Input records
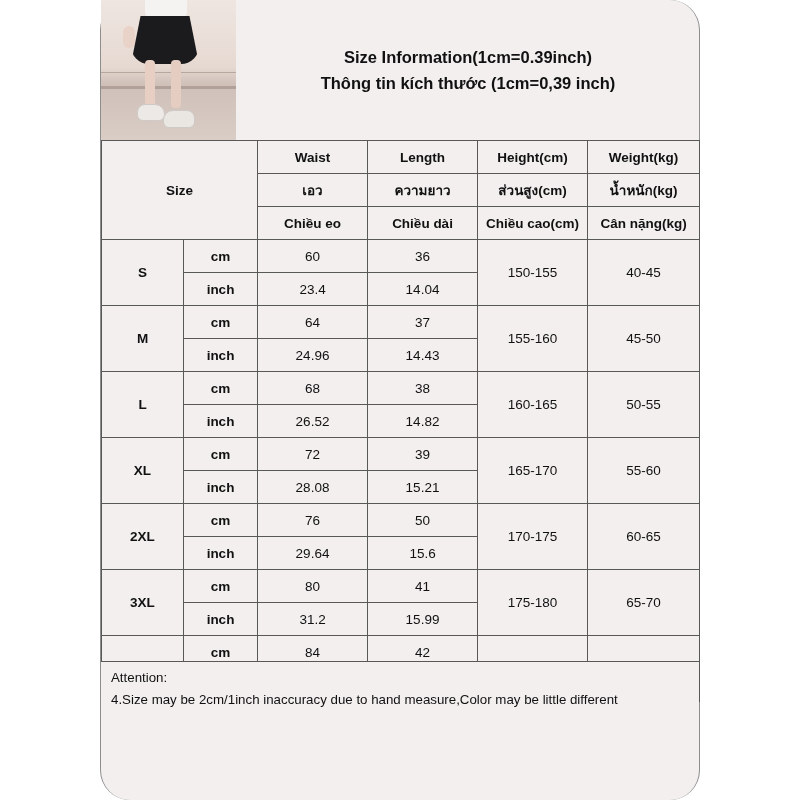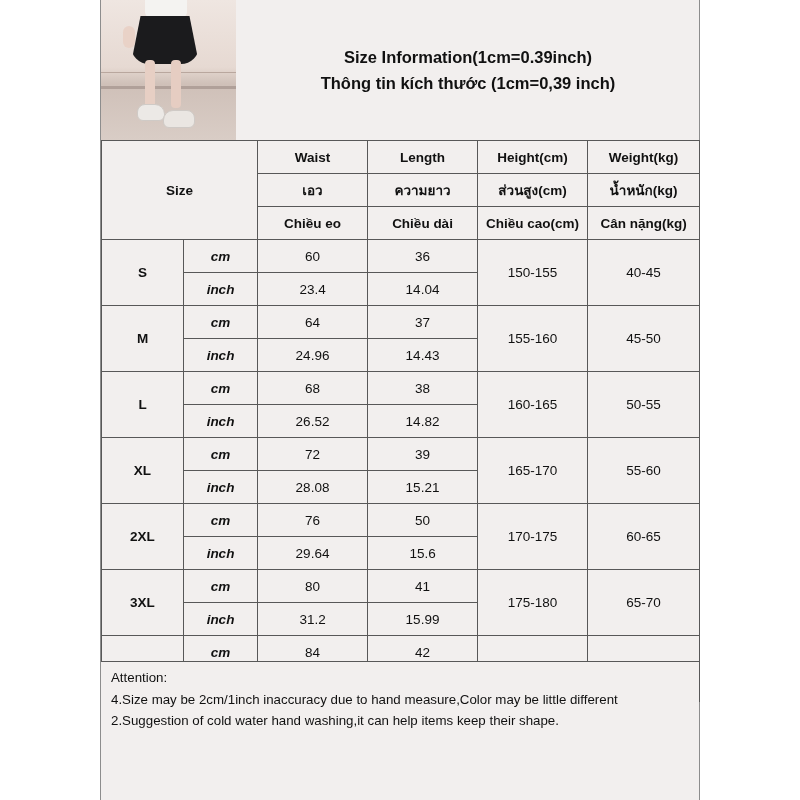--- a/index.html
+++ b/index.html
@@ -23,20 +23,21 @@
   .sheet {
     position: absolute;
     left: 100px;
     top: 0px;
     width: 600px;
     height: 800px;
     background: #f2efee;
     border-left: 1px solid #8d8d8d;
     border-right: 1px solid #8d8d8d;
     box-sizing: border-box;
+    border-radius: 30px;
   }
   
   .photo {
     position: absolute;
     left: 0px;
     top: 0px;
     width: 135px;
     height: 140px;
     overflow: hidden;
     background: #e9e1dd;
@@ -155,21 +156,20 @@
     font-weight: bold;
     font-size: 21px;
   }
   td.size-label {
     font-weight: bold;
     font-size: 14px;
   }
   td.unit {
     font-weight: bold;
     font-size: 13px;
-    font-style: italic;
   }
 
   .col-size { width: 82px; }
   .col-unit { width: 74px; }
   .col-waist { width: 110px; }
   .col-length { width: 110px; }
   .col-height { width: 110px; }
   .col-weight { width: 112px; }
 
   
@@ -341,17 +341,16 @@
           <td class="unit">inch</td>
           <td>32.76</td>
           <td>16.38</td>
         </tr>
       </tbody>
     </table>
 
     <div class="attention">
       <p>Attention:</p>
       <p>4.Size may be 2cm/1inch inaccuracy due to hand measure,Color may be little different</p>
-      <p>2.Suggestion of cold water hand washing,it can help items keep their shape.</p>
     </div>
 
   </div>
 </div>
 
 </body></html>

...

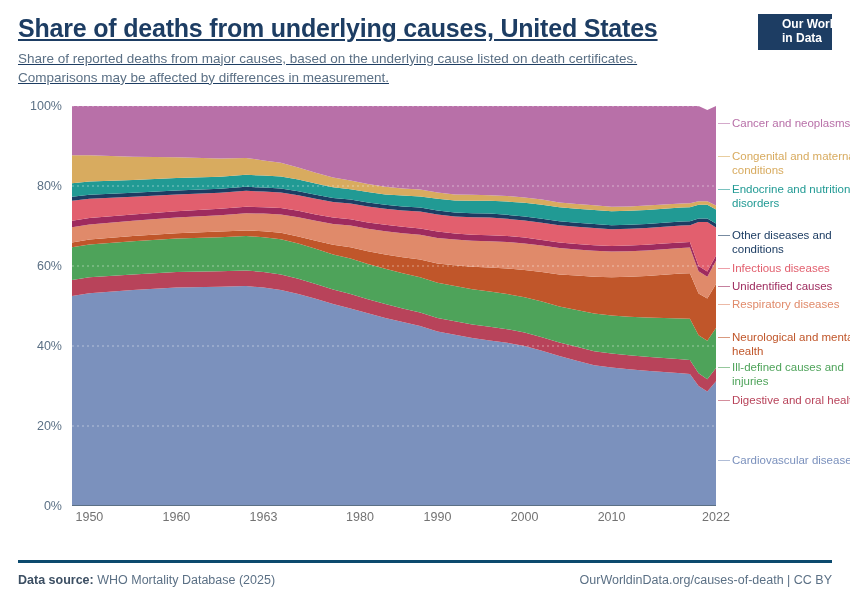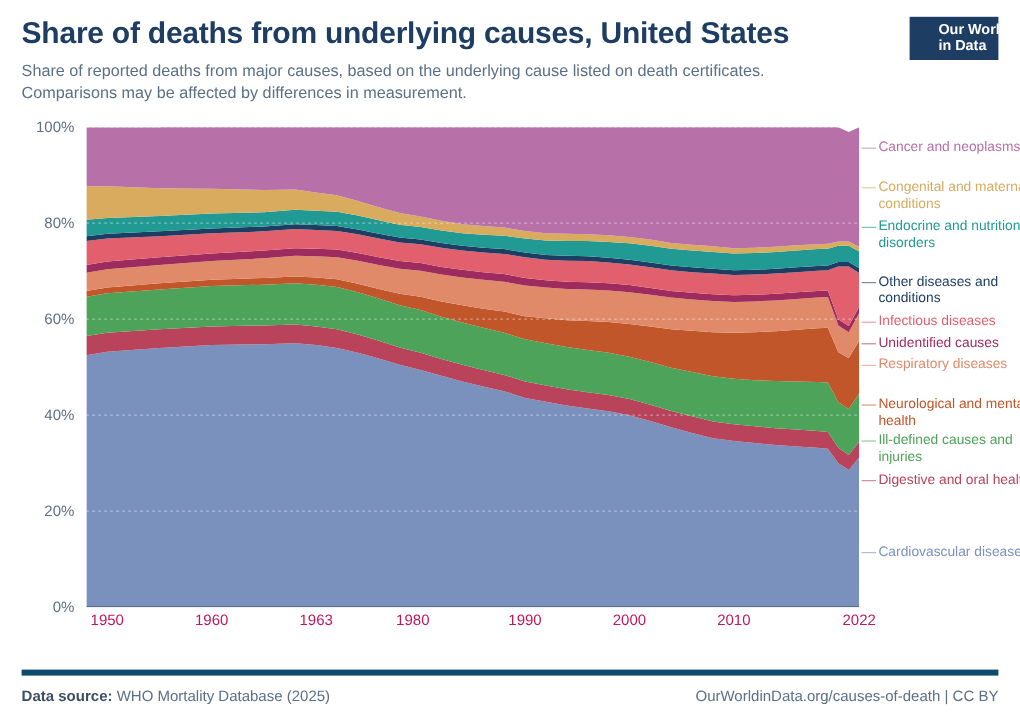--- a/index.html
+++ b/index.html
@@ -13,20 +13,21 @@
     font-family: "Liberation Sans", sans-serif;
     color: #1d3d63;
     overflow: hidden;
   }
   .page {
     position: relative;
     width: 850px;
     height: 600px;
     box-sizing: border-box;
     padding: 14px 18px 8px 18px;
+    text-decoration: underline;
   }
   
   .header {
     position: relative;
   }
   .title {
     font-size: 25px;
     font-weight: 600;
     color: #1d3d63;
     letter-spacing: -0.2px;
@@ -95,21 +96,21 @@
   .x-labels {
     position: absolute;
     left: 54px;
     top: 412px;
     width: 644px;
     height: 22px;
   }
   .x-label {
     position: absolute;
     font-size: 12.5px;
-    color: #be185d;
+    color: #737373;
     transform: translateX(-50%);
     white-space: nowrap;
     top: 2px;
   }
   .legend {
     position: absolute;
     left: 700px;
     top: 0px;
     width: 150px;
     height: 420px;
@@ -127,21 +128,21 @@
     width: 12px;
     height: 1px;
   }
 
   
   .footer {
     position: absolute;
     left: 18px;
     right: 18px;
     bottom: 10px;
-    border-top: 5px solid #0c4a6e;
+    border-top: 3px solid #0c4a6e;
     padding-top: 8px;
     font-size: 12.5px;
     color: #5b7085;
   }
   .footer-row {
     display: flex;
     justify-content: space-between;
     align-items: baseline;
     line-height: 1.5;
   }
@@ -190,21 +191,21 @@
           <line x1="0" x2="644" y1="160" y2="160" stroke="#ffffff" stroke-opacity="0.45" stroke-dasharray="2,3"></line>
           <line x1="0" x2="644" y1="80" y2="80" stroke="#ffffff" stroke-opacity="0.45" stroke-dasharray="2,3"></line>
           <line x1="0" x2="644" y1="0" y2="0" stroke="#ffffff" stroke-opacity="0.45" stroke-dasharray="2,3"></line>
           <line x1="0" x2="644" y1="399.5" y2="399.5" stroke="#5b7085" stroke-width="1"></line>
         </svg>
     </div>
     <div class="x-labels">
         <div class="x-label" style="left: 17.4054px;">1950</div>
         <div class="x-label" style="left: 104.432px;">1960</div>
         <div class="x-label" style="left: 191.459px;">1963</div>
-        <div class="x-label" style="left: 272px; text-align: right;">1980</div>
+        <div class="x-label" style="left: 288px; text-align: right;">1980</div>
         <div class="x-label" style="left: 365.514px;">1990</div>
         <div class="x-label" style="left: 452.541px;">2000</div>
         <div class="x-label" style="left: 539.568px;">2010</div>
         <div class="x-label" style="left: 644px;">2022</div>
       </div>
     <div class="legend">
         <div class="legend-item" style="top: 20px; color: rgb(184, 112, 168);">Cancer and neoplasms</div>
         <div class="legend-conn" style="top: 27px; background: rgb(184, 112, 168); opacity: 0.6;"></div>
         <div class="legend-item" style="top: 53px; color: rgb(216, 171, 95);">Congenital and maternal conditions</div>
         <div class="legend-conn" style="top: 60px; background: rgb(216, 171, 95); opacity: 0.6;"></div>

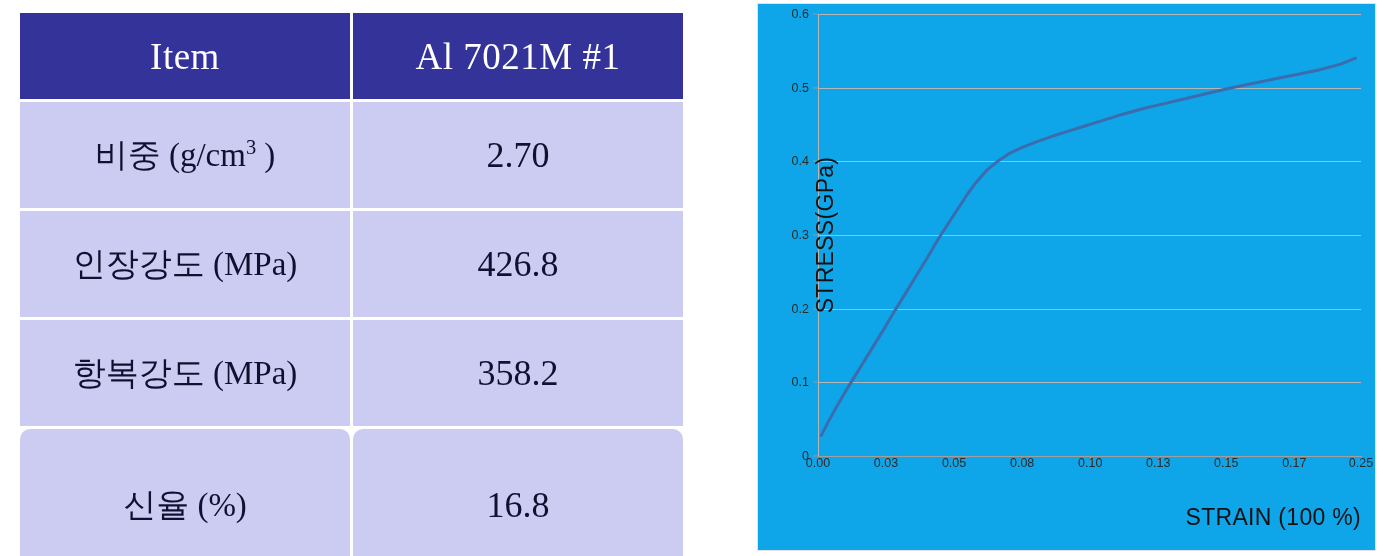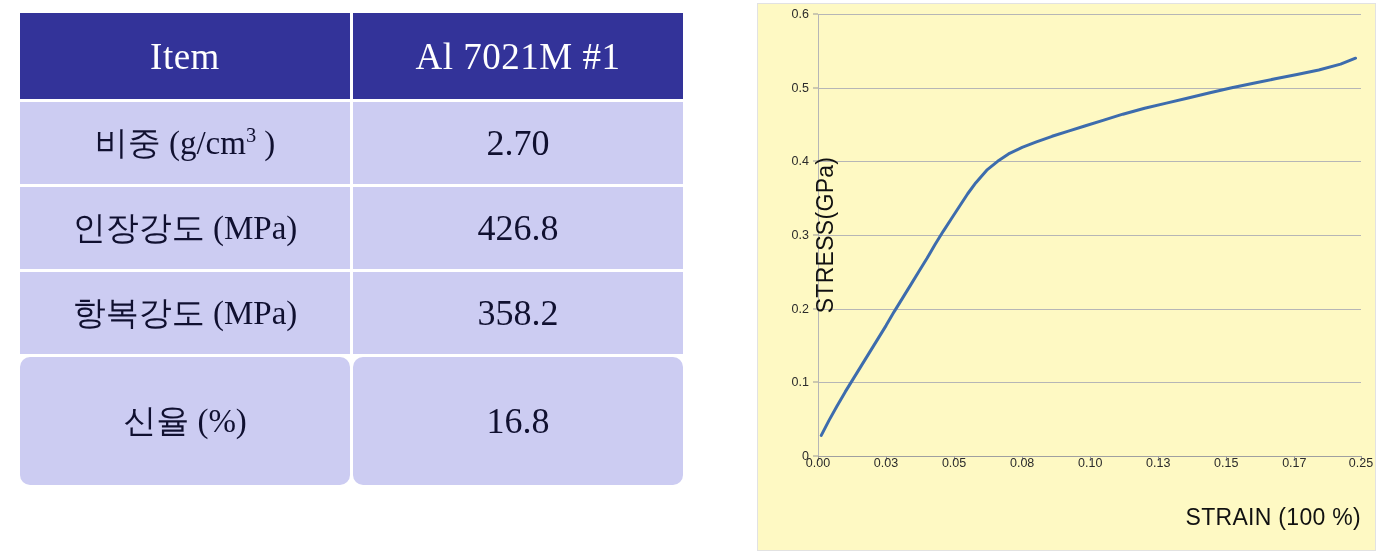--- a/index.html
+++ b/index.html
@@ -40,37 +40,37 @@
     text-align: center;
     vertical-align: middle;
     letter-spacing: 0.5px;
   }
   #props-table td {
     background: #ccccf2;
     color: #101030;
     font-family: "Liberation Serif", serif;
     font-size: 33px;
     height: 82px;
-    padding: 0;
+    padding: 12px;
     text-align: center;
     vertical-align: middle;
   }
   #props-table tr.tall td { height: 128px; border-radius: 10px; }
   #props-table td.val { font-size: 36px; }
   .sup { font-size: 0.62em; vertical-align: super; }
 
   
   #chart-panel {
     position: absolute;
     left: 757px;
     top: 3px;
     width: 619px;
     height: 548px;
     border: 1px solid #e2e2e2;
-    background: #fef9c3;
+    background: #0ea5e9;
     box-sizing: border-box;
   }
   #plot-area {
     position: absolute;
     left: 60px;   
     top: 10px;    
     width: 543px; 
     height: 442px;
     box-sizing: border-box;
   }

--

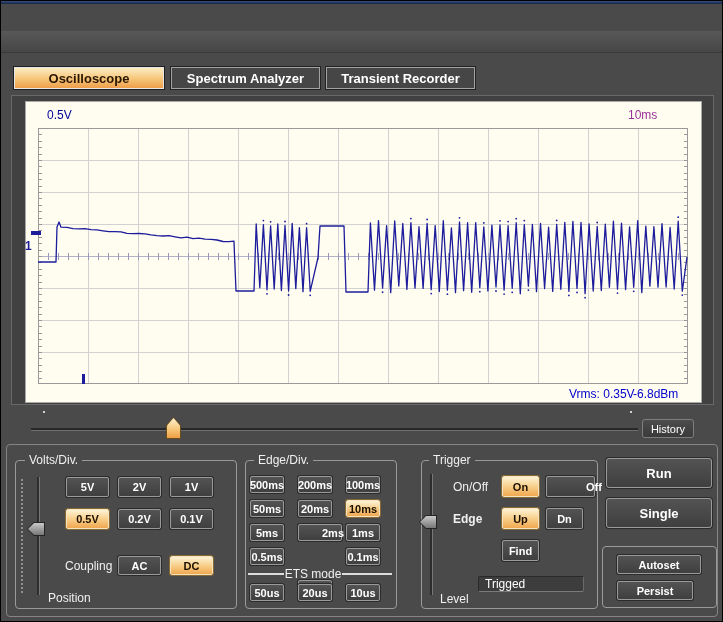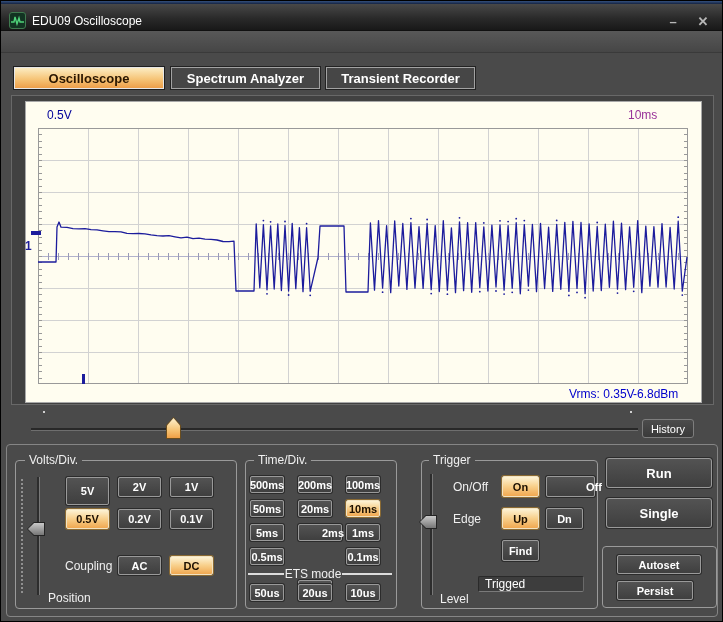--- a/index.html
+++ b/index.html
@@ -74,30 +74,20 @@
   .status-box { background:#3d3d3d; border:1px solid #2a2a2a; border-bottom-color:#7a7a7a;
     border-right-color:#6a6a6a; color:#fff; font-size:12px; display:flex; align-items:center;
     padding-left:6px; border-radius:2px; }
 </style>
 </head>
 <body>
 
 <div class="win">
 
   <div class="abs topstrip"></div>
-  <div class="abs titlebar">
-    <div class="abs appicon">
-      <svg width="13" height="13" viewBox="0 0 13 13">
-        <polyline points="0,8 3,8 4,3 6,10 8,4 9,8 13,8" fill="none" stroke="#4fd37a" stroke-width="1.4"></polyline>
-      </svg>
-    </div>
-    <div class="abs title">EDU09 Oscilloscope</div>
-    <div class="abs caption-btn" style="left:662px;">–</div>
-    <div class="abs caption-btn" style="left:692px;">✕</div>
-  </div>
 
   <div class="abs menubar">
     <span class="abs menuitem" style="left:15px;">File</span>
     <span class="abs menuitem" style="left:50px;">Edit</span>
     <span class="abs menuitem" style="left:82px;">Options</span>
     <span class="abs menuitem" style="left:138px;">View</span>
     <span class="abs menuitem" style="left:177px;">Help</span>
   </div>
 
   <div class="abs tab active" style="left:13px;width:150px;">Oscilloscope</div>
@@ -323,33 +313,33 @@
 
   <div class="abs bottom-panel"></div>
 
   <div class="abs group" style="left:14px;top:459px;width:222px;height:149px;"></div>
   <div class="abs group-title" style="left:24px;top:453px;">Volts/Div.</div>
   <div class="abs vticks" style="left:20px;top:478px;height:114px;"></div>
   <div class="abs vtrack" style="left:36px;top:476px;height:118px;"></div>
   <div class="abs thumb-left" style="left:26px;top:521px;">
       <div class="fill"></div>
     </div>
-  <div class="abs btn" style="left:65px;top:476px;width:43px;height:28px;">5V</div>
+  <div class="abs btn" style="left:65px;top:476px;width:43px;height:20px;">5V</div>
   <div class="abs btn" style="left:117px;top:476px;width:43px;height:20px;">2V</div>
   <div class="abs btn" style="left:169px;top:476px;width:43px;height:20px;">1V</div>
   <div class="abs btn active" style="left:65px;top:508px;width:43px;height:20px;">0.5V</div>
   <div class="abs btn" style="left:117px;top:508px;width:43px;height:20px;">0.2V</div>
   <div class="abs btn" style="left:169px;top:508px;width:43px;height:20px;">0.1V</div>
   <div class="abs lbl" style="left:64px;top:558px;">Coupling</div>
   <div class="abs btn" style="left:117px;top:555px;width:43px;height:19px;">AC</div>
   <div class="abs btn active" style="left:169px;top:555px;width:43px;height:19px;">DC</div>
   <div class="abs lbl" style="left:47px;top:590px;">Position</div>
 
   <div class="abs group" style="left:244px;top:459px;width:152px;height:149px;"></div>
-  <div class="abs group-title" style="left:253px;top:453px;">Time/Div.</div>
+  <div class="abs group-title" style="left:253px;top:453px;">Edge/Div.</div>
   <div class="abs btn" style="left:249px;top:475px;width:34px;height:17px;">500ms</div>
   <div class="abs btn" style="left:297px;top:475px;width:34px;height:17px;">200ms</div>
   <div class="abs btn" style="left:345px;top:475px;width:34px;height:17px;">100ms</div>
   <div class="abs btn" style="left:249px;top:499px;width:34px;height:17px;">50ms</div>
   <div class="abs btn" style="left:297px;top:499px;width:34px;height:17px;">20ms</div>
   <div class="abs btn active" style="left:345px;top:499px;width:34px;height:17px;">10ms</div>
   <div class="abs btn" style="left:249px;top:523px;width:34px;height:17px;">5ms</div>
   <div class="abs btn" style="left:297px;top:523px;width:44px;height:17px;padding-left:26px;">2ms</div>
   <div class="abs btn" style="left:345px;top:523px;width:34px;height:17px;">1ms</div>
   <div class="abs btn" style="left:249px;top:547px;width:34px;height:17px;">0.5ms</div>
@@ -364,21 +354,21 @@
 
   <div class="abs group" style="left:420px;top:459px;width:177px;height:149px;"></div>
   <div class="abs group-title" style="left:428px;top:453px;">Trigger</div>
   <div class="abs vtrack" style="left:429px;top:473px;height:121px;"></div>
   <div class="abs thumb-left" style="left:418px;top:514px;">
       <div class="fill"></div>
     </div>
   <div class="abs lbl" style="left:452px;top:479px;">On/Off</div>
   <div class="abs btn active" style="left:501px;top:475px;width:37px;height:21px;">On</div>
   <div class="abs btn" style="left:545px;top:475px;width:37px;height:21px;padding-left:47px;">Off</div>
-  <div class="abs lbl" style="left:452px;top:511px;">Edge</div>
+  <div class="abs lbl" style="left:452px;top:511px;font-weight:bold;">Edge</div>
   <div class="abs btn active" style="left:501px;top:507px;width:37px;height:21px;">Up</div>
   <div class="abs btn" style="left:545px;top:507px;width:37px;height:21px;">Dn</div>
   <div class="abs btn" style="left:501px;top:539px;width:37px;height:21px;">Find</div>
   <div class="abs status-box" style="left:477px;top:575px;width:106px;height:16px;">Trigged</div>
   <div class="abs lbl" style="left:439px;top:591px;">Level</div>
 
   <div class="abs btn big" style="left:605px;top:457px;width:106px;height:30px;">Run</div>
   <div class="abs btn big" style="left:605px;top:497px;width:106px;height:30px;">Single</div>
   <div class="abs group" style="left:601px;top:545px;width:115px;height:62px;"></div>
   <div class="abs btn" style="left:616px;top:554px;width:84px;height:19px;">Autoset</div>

About this exercise
Each line holding the word "radius" must be pulled from the records.

Written response
+    border-radius: 30px;
   #props-table tr.tall td { height: 128px; border-radius: 10px; }
     padding-left:6px; border-radius:2px; }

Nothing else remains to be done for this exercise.